Take the line containing "BLUB Wax Lube" and every line below it through the end of the entries, and output them verbatim, pictures excluded.

*** Input for this task Section Begins ***

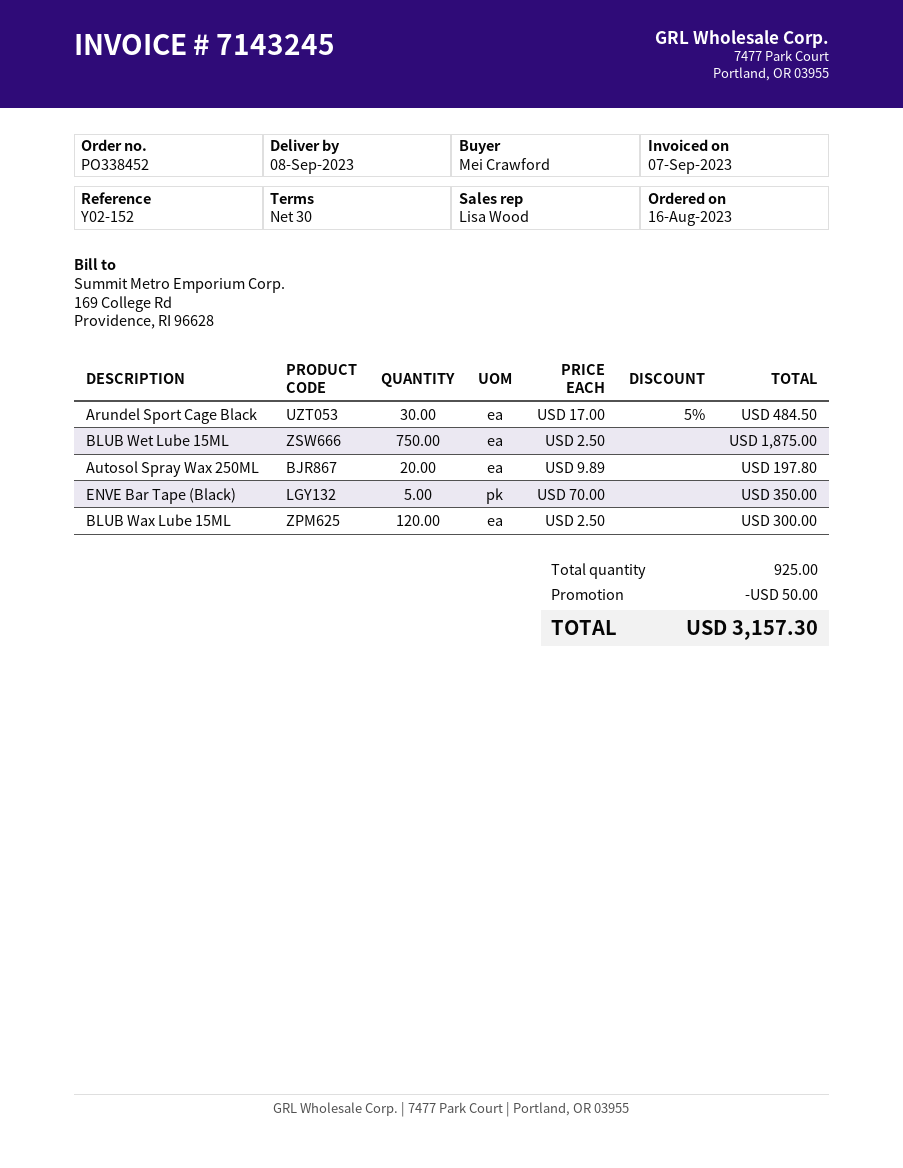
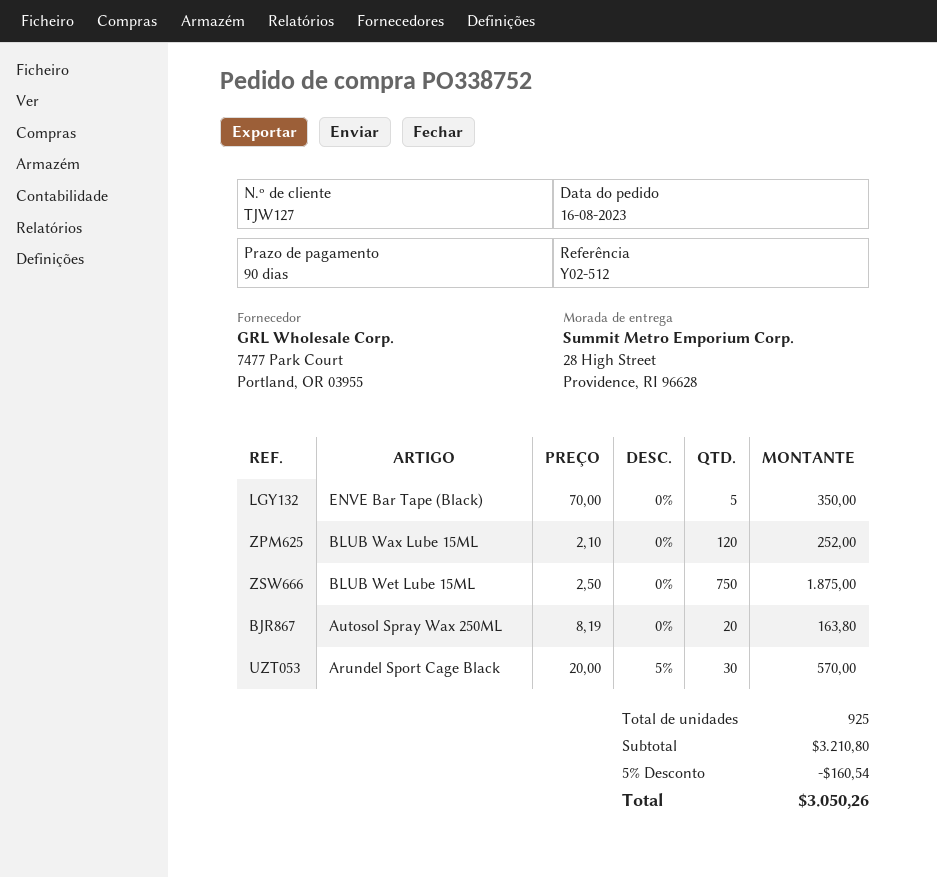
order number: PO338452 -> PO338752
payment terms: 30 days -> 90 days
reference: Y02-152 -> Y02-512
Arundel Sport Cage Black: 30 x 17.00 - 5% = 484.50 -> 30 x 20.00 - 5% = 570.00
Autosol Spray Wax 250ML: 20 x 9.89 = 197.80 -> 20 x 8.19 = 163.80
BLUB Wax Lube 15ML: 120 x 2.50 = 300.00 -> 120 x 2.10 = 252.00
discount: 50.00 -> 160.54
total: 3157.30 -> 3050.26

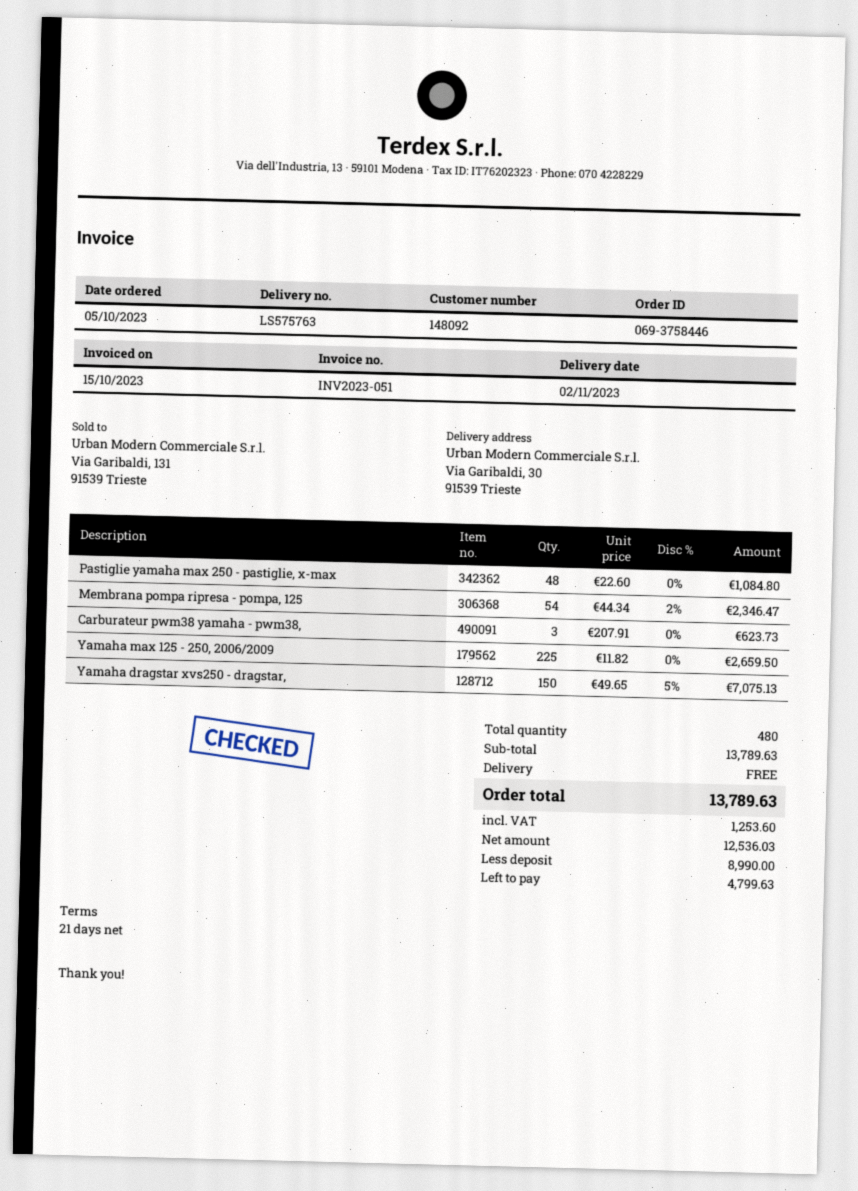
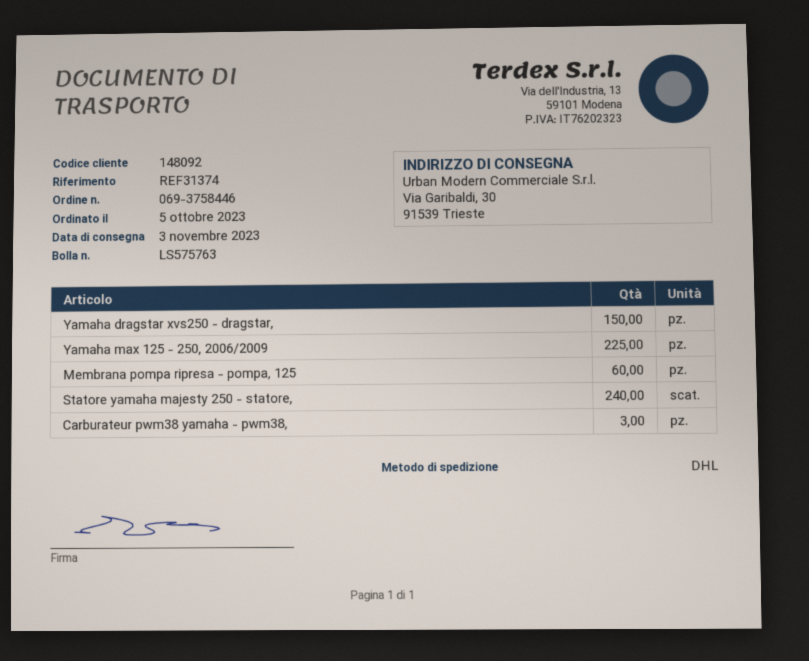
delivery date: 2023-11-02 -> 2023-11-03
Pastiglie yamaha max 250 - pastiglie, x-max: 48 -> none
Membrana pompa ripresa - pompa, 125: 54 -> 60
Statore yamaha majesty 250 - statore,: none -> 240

*** Input for this task Section Ends ***

▶ **Answer to the exercise**
BLUB Wax Lube 15ML: 120 x 2.50 = 300.00 -> 120 x 2.10 = 252.00
discount: 50.00 -> 160.54
total: 3157.30 -> 3050.26

delivery date: 2023-11-02 -> 2023-11-03
Pastiglie yamaha max 250 - pastiglie, x-max: 48 -> none
Membrana pompa ripresa - pompa, 125: 54 -> 60
Statore yamaha majesty 250 - statore,: none -> 240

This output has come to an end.